START Record extracts
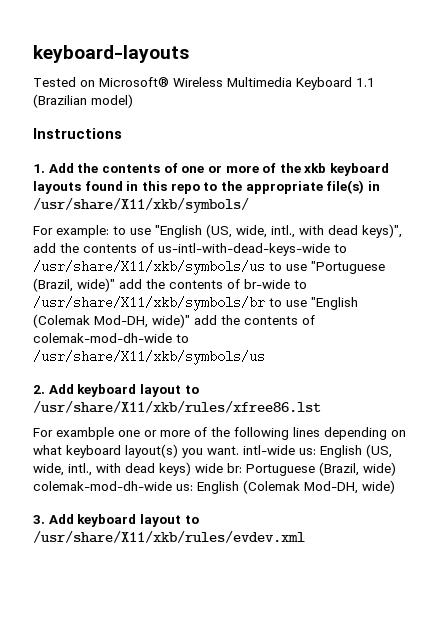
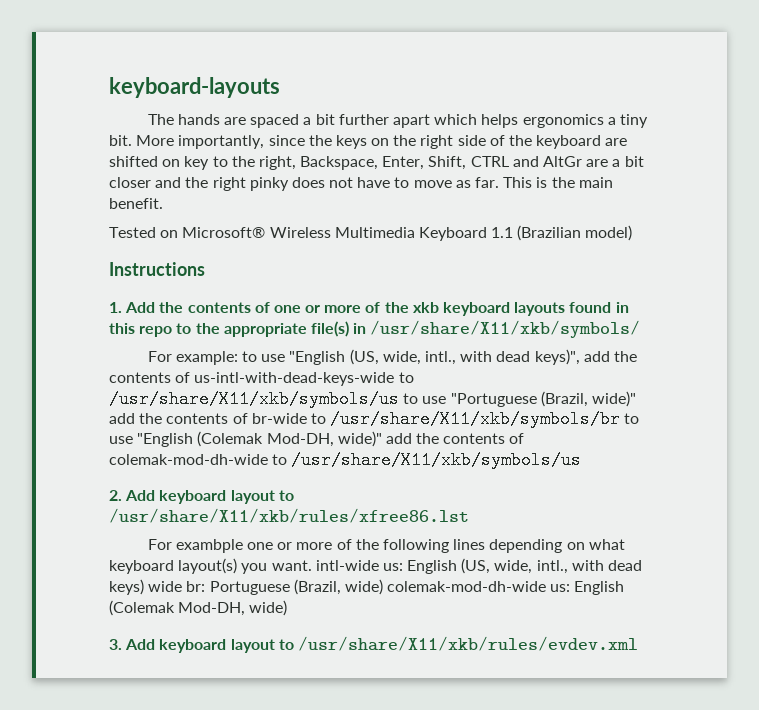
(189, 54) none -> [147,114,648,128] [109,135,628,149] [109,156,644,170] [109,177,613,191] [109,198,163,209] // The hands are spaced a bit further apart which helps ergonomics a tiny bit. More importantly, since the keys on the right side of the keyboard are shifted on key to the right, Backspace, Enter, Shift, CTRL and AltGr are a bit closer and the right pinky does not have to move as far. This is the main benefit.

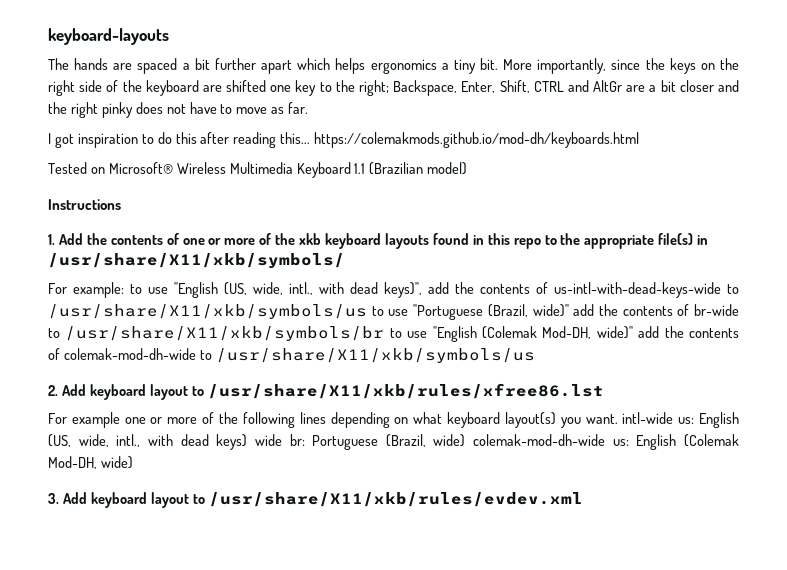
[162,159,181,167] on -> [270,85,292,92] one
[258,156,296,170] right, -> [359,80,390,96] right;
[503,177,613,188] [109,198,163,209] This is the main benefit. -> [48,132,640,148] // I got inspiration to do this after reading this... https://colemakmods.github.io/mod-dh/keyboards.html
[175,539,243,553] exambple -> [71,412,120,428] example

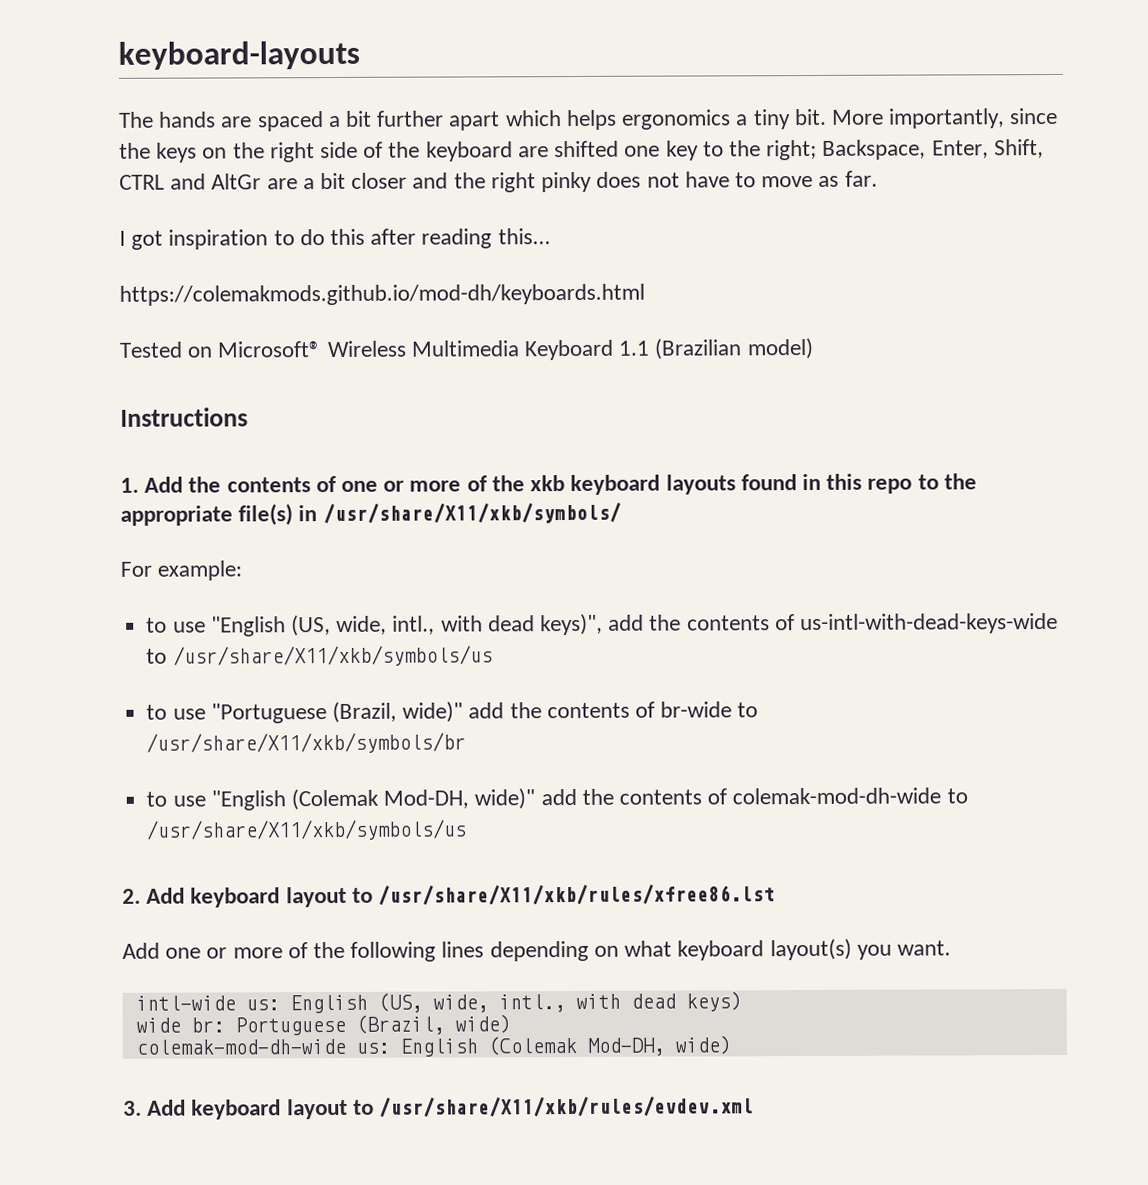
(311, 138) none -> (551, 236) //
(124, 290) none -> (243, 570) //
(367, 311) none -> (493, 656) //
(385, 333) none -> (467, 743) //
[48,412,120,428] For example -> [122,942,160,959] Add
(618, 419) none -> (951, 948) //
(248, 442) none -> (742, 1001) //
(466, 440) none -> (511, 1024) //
END Record extracts
START Record extracts
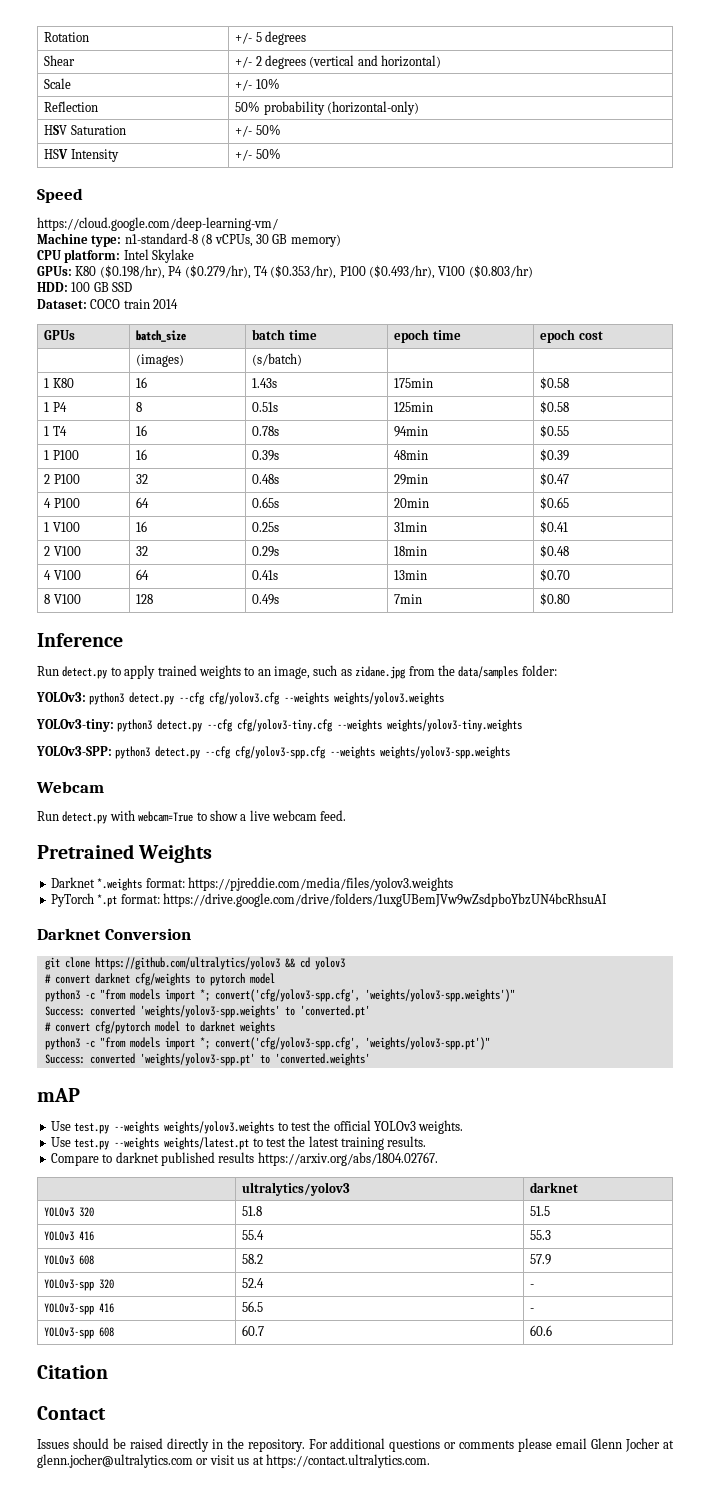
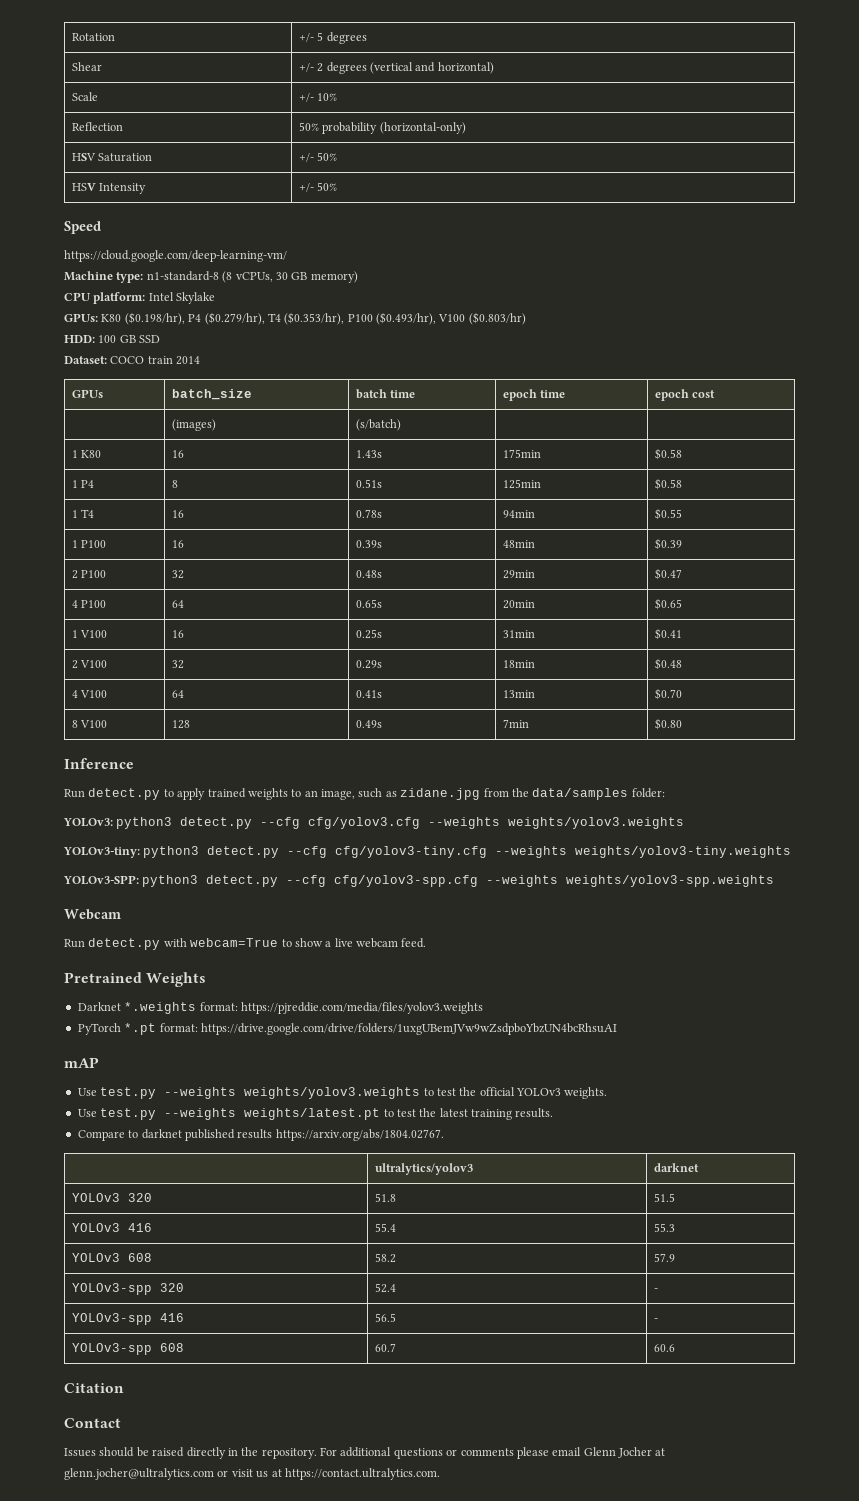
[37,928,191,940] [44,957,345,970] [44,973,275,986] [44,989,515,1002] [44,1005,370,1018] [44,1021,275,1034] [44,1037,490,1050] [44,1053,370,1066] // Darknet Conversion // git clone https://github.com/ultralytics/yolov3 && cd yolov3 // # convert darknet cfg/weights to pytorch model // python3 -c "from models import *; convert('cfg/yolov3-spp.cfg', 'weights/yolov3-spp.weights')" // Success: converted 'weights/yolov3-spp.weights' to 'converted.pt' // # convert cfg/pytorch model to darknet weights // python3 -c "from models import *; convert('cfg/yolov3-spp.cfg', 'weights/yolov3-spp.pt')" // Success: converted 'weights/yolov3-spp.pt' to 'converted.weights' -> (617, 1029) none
END Record extracts
Above are the records. Copy word for word only their lines from the one holding "(189, 54) none" through the one holding "(466, 440) none -> (511, 1024) //", both included, and skip the images.

(189, 54) none -> [147,114,648,128] [109,135,628,149] [109,156,644,170] [109,177,613,191] [109,198,163,209] // The hands are spaced a bit further apart which helps ergonomics a tiny bit. More importantly, since the keys on the right side of the keyboard are shifted on key to the right, Backspace, Enter, Shift, CTRL and AltGr are a bit closer and the right pinky does not have to move as far. This is the main benefit.

[162,159,181,167] on -> [270,85,292,92] one
[258,156,296,170] right, -> [359,80,390,96] right;
[503,177,613,188] [109,198,163,209] This is the main benefit. -> [48,132,640,148] // I got inspiration to do this after reading this... https://colemakmods.github.io/mod-dh/keyboards.html
[175,539,243,553] exambple -> [71,412,120,428] example

(311, 138) none -> (551, 236) //
(124, 290) none -> (243, 570) //
(367, 311) none -> (493, 656) //
(385, 333) none -> (467, 743) //
[48,412,120,428] For example -> [122,942,160,959] Add
(618, 419) none -> (951, 948) //
(248, 442) none -> (742, 1001) //
(466, 440) none -> (511, 1024) //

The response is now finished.